The Shadow Of Tribalism

When we began to speak of our tribes several years ago, I embraced the concept wholeheartedly. Growing up third generation American my ancestors told stories of why we needed to stick together against racism and for survivalism in a country that didn’t always embrace its diversity. Tribalism embraces a poverty mindset that says we must preserve ourselves in the midst of those who would take away who we are.

Growing up in California I was privileged to have grown up with a wide variety of culture yet even then there was tribalism. When we go to eat Chinese Food in China Town we know there aren’t going to be stores where we can buy tortillas.

So the concept of “streams” and “tribes” didn’t signal any alarms until I began to examine how we use them. We use them to keep people rounded up and to keep others out. We hang onto to a sense of who is in, who is allowed to visit, and who is definitely out.

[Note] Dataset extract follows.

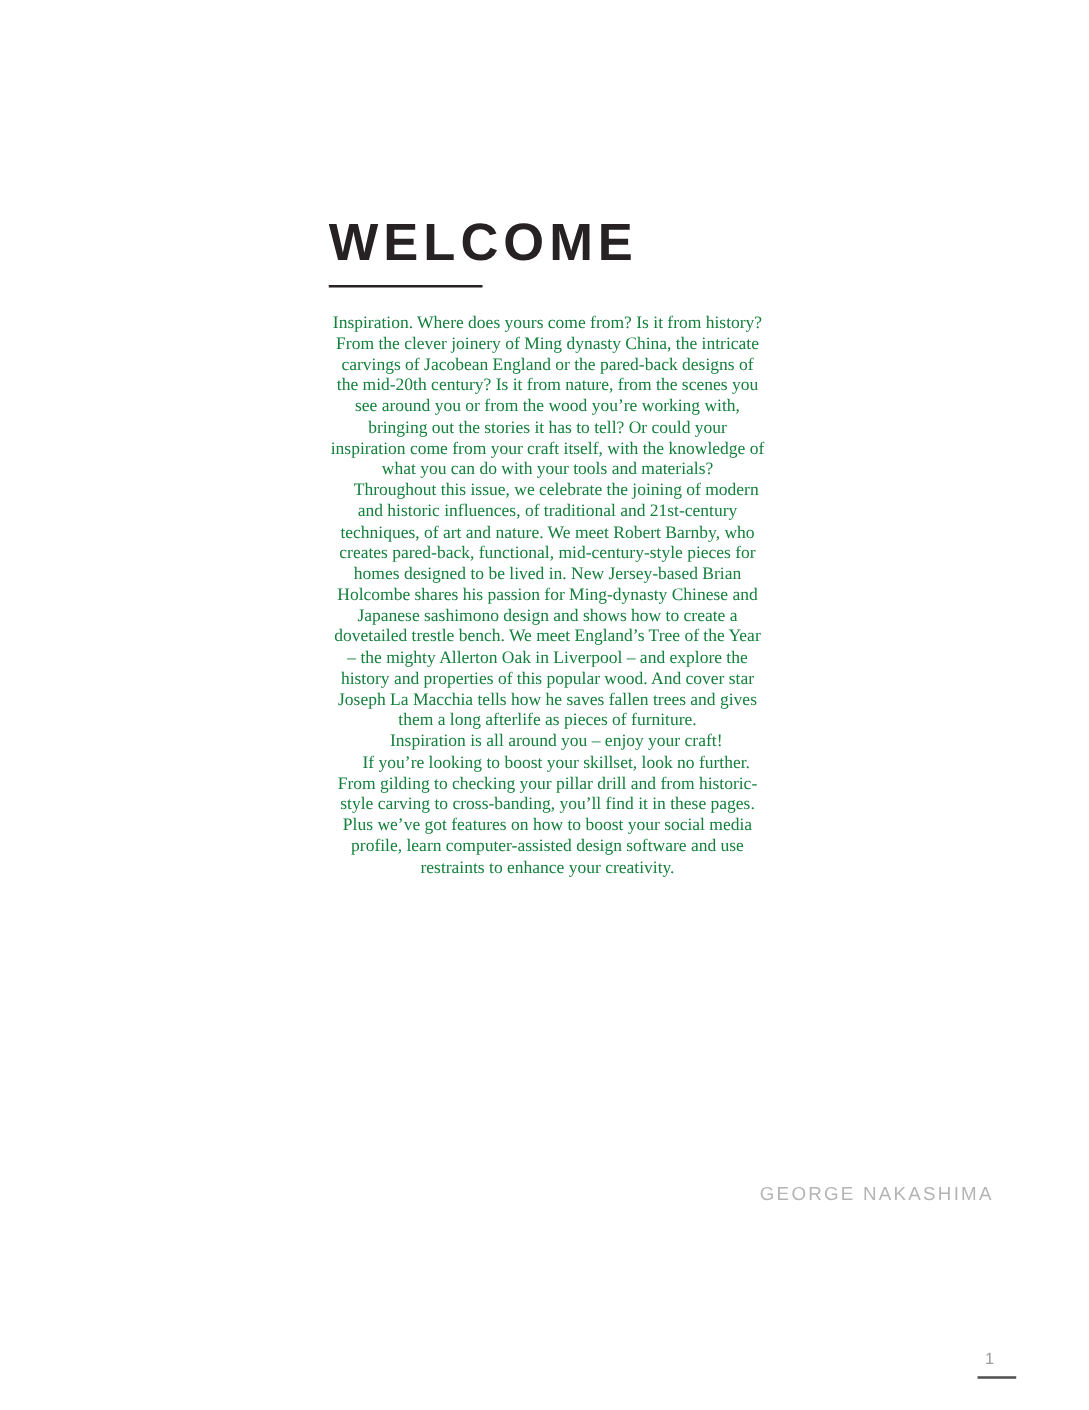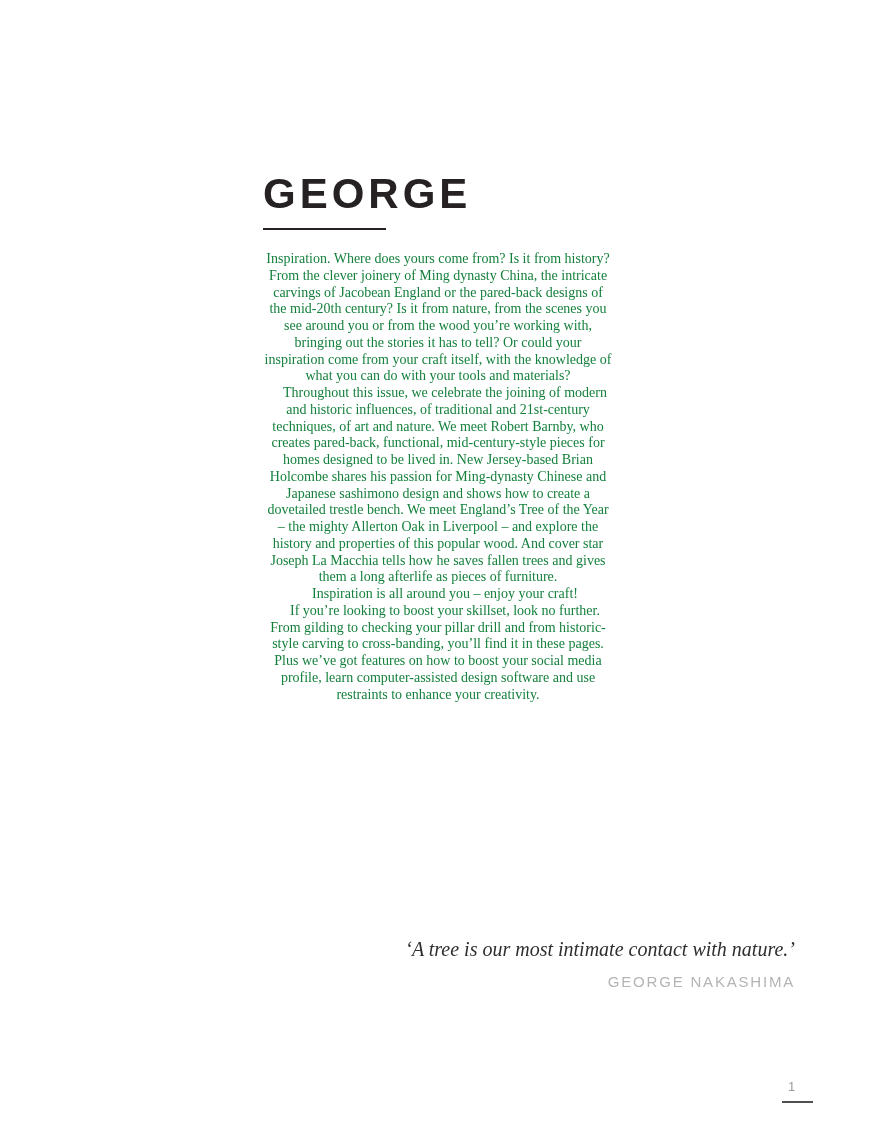"GEORGE" h1.page-title { text: GEORGE -> WELCOME }
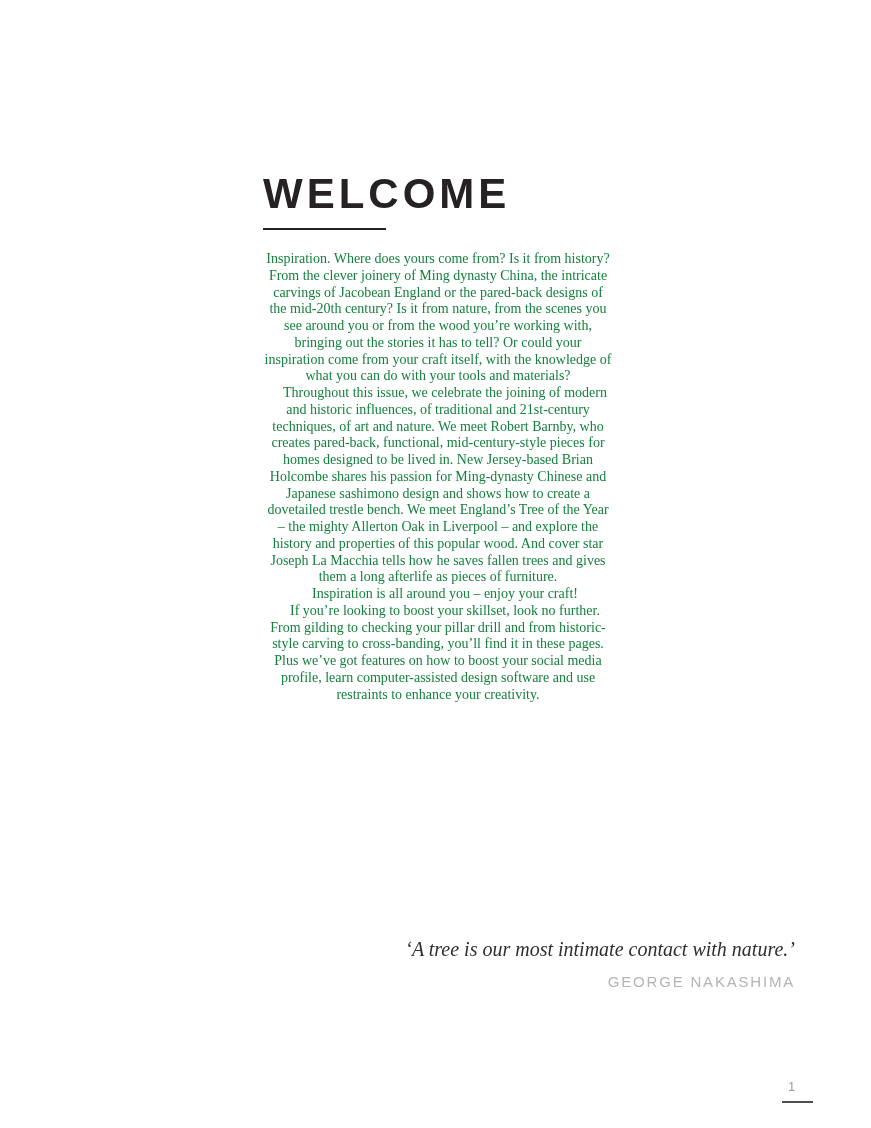"‘A tree is our most" div.pull-quote { html: <div>‘A tree is our most intimate contact with nature.’</div> -> none }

Jesus came to dispel tribalism or at least redefine it. He brought about the discussion and complexity of community while he mingled with many. When Jesus is among the people his mother and brothers show up to talk to him.

Matthew 12:46 While Jesus was still talking to the crowd, his mother and brothers stood outside, wanting to speak to him. 47 Someone told him, “Your mother and brothers are standing outside, wanting to speak to you.”

48 He replied to him, “Who is my mother, and who are my brothers?” 49 Pointing to his disciples, he said, “Here are my mother and my brothers. 50 For whoever does the will of my Father in heaven is my brother and sister and mother.”

In fact his detractors questioned his choice of dinner companions.

Matthew 9:10 While Jesus was having dinner at Matthew’s house, many tax collectors and sinners came and ate with him and his disciples. 11 When the Pharisees saw this, they asked his disciples, “Why does your teacher eat with tax collectors and sinners?”

Ultimately the inclusivity of whosoever is what brought him down. The tribe could not fathom sharing their lives with those who did not belong and that is the shadow which we walk in today because tribalism is still our thing. When we determine who is in and who is out not based on qualification but based on standing within the tribe we are acting out of the lack instead of embracing the abundance Jesus tried to bring. When we decide we can’t live in community within the confines of a tribe not because of evil but because of our perceived notions of where we stand within that tribe it shows we have yet to pick up our cross and follow Jesus.

As I struggle to dispel the concept of tribalism and embrace inclusive community I doubt this will be the last post on the topic but it begins the process of discovering my role in it all.